La clínica de la Inmaculada no se cierra al hacerse cargo de ella dos de los cuatro dueños
Ni se cierra ni se vende. Dos de los cuatro propietarios de la clínica de la Inmaculada, conocida en toda la provincia como la clínica de Fermín Palma, han adquirido la parte de los otros dos dueños, por lo que la misma, situada en la plaza del Deán Mazas, continuará su funcionamiento con normalidad, para tranquilidad de los residentes y empleados que en junio una carta para su desalojo.

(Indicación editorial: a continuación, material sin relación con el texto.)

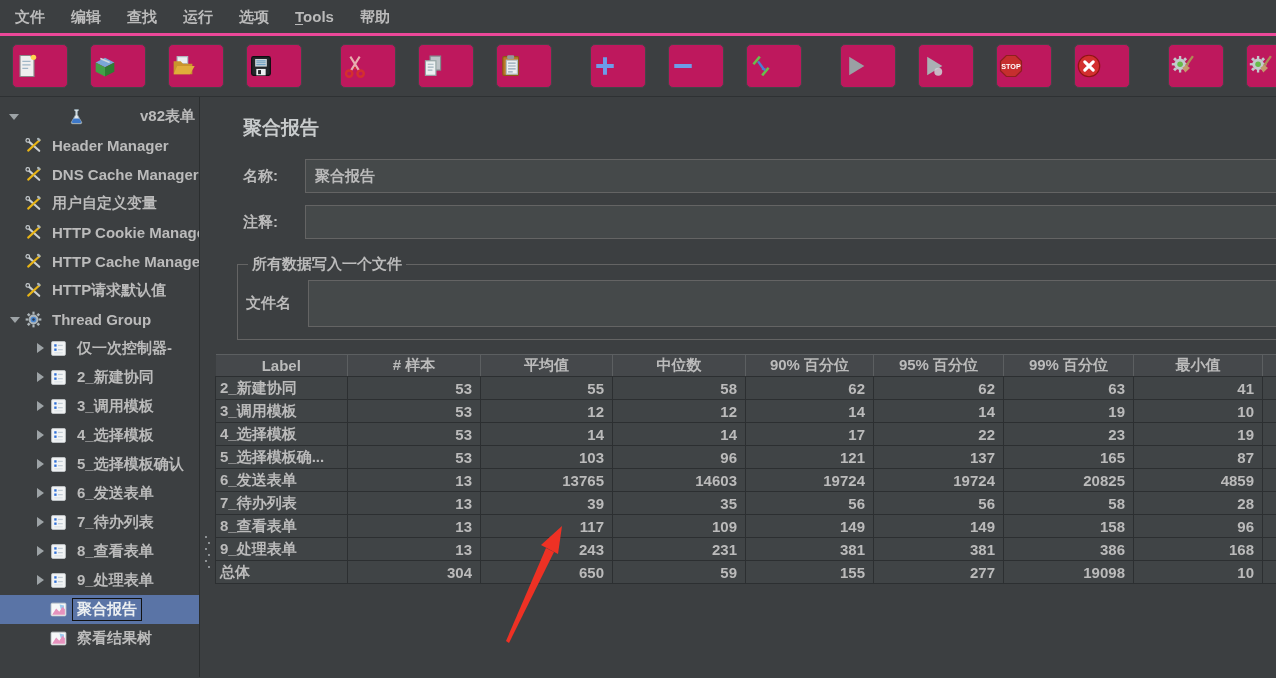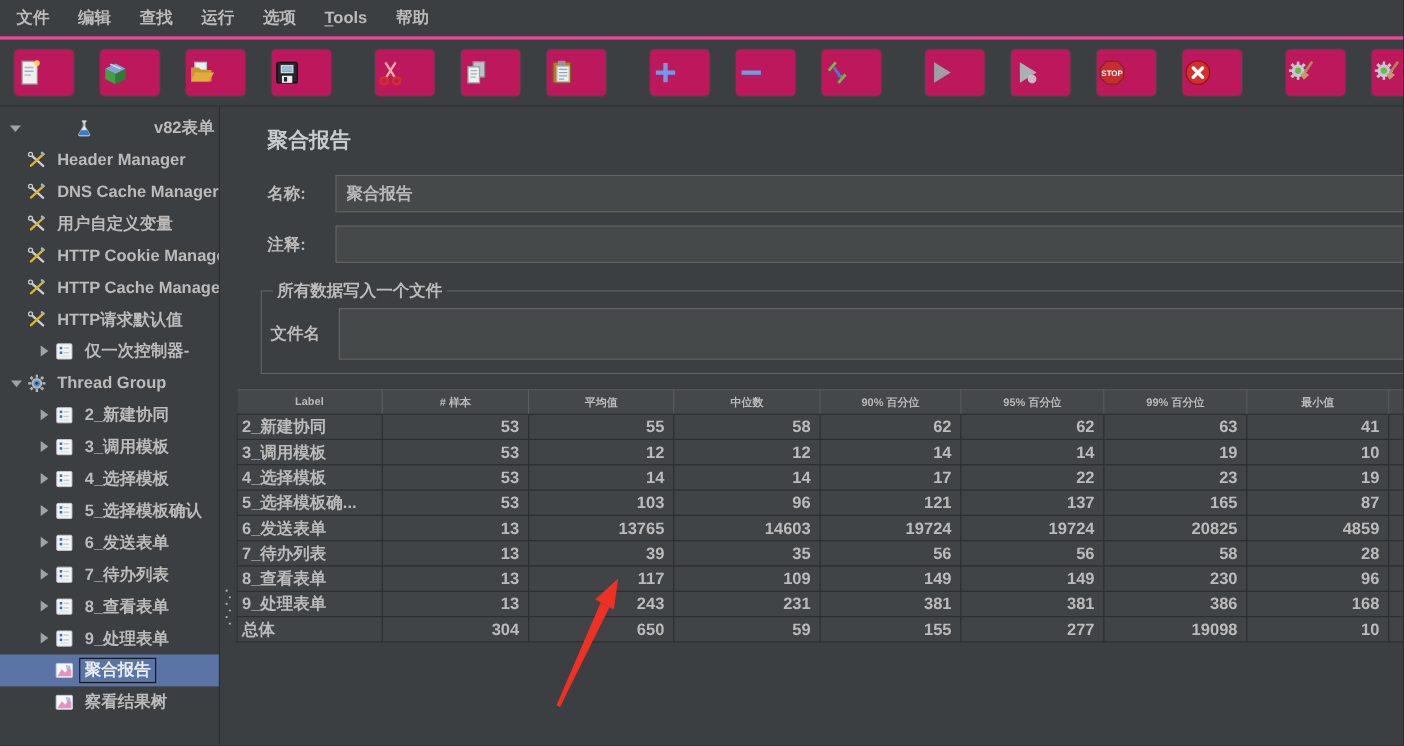--- a/index.html
+++ b/index.html
@@ -63,21 +63,21 @@
       margin: 16px -4px 0 -6px; padding: 2px 0 12px 8px; }
   fieldset.file-group legend { margin-left: 2px; padding: 0 4px; font-weight: bold; }
   fieldset.file-group .form-row { margin-bottom: 0; margin-top: 4px; }
   fieldset.file-group input { height: 47px; }
   
   .agg-wrap { margin-top: 14px; }
   table.agg { width: 1061px; table-layout: fixed; border-collapse: collapse; }
   table.agg th { height: 22px; background: var(--table_header_bg, #45484b);
       border-top: 1px solid #5c5f61; border-right: 1px solid #5c5f61;
       border-bottom: 1px solid #2c2f31;
-      font-weight: bold; font-size: 10px; text-align: center; overflow: hidden;
+      font-weight: bold; font-size: 15px; text-align: center; overflow: hidden;
       white-space: nowrap; }
   table.agg td { height: 23px; background: var(--table_row_bg, #404446);
       border: 1px solid #2c2f31; border-top: none; padding: 0 8px;
       text-align: right; overflow: hidden; white-space: nowrap; }
   table.agg td.label-cell { text-align: left; padding-left: 4px; }
   
   .arrow-overlay { position: absolute; left: 0; top: 0; width: 1276px; height: 678px;
                    pointer-events: none; z-index: 9; }
 </style>
 </head>
@@ -338,54 +338,54 @@
           <span class="tree-icon">
             <svg viewBox="0 0 16 16">
               <path d="M2.4 3.2l11 9.8" stroke="#c9ced1" stroke-width="2" stroke-linecap="round" fill="none"></path>
               <circle cx="2.6" cy="3.2" r="1.7" fill="#3c3f41" stroke="#c9ced1" stroke-width="1.1"></circle>
               <path d="M13.6 3L3 12.8" stroke="#e7b416" stroke-width="2" stroke-linecap="round" fill="none"></path>
               <path d="M13.6 3l-1.2-1.2" stroke="#aab4b8" stroke-width="2.2" stroke-linecap="round" fill="none"></path>
             </svg>
           </span>
           <span class="tree-label">HTTP请求默认值</span>
         </div>
-        <div class="tree-row d2">
-          <span class="exp closed"></span>
-          <span class="tree-icon">
-            <svg viewBox="0 0 16 16">
-              <rect x="1.5" y="1.5" width="13" height="13" rx="1" fill="#f2f4f5" stroke="#c6cbce" stroke-width="0.8"></rect>
-              <rect x="4" y="4" width="2.2" height="2.2" fill="#2f6fd6"></rect>
-              <rect x="4" y="8" width="2.2" height="2.2" fill="#2f6fd6"></rect>
-              <rect x="7.5" y="4.5" width="4.5" height="1.2" fill="#c3cdd4"></rect>
-              <rect x="7.5" y="8.5" width="4.5" height="1.2" fill="#c3cdd4"></rect>
-              <rect x="4" y="11.5" width="8" height="1.2" fill="#dde3e7"></rect>
-            </svg>
-          </span>
-          <span class="tree-label">仅一次控制器-</span>
-        </div>
         <div class="tree-row d1">
           <span class="exp open"></span>
           <span class="tree-icon">
             <svg viewBox="0 0 16 16">
               <g fill="#aeb6ba">
                 <circle cx="8" cy="8" r="4.6"></circle>
                 <rect x="7" y="0.6" width="2" height="2.6"></rect>
                 <rect x="7" y="12.8" width="2" height="2.6"></rect>
                 <rect x="0.6" y="7" width="2.6" height="2"></rect>
                 <rect x="12.8" y="7" width="2.6" height="2"></rect>
                 <rect x="2.3" y="2.3" width="2.4" height="2.4" transform="rotate(45 3.5 3.5)"></rect>
                 <rect x="11.3" y="2.3" width="2.4" height="2.4" transform="rotate(45 12.5 3.5)"></rect>
                 <rect x="2.3" y="11.3" width="2.4" height="2.4" transform="rotate(45 3.5 12.5)"></rect>
                 <rect x="11.3" y="11.3" width="2.4" height="2.4" transform="rotate(45 12.5 12.5)"></rect>
               </g>
               <circle cx="8" cy="8" r="2.7" fill="#4b87cf"></circle>
               <circle cx="8" cy="8" r="1.2" fill="#2a3b52"></circle>
             </svg>
           </span>
           <span class="tree-label">Thread Group</span>
+        </div>
+        <div class="tree-row d2">
+          <span class="exp closed"></span>
+          <span class="tree-icon">
+            <svg viewBox="0 0 16 16">
+              <rect x="1.5" y="1.5" width="13" height="13" rx="1" fill="#f2f4f5" stroke="#c6cbce" stroke-width="0.8"></rect>
+              <rect x="4" y="4" width="2.2" height="2.2" fill="#2f6fd6"></rect>
+              <rect x="4" y="8" width="2.2" height="2.2" fill="#2f6fd6"></rect>
+              <rect x="7.5" y="4.5" width="4.5" height="1.2" fill="#c3cdd4"></rect>
+              <rect x="7.5" y="8.5" width="4.5" height="1.2" fill="#c3cdd4"></rect>
+              <rect x="4" y="11.5" width="8" height="1.2" fill="#dde3e7"></rect>
+            </svg>
+          </span>
+          <span class="tree-label">仅一次控制器-</span>
         </div>
         <div class="tree-row d2">
           <span class="exp closed"></span>
           <span class="tree-icon">
             <svg viewBox="0 0 16 16">
               <rect x="1.5" y="1.5" width="13" height="13" rx="1" fill="#f2f4f5" stroke="#c6cbce" stroke-width="0.8"></rect>
               <rect x="4" y="4" width="2.2" height="2.2" fill="#2f6fd6"></rect>
               <rect x="4" y="8" width="2.2" height="2.2" fill="#2f6fd6"></rect>
               <rect x="7.5" y="4.5" width="4.5" height="1.2" fill="#c3cdd4"></rect>
               <rect x="7.5" y="8.5" width="4.5" height="1.2" fill="#c3cdd4"></rect>
@@ -640,21 +640,21 @@
                 <td>28</td>
                 <td></td>
               </tr>
               <tr>
                 <td class="label-cell">8_查看表单</td>
                 <td>13</td>
                 <td>117</td>
                 <td>109</td>
                 <td>149</td>
                 <td>149</td>
-                <td>230</td>
+                <td>158</td>
                 <td>96</td>
                 <td></td>
               </tr>
               <tr>
                 <td class="label-cell">9_处理表单</td>
                 <td>13</td>
                 <td>243</td>
                 <td>231</td>
                 <td>381</td>
                 <td>381</td>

Los dos propietarios que continuarán con la clínica son los hermanos Antonio y Carmen Palma Rodríguez. El cambio de propiedad ya se ha escriturado, aunque aún quedan trámites por hacer, según informó Antonio Palma. 'Se ha evitado la subasta y que salga de aquí la gente y vamos a ver si podemos levantar esto, que no es fácil. No se pueden tirar ochenta años por la borda y el fundador (su padre) se merece otra cosa', explicó. Palma Rodríguez subrayó que la clínica es la institución sanitaria más antigua de Jaén y recordó que lleva dedicados a la misma nada menos que 43 años. 'Todo va a seguir igual y no se moverán nada por ahora. No se va a despedir a nadie ni habrá venta ni tendrán que irse los residentes', declaró por la tarde en Onda Jaén.
Por tanto, se despejan las dudas al menos de momento sobre el futuro de la clínica de la Inmaculada, cinco meses después de que los residentes recibieran la carta que les daba un plazo de 60 días para abandonarla, puesto que estaba en liquidación judicial de la sociedad. Sus propietarios explicaron en la carta que se veían 'obligados a proceder al cierre, una vez agotadas las posibilidades de continuidad de la actividad sanitaria de la clínica'.
En la misma carta, la clínica se ponía a disposición de las personas afectadas por el cierre para realojarles en otro centro sanitario y a efectuar 'cuantas acciones estén' en su mano, ya que la mayoría de los residentes son personas de avanzada edad.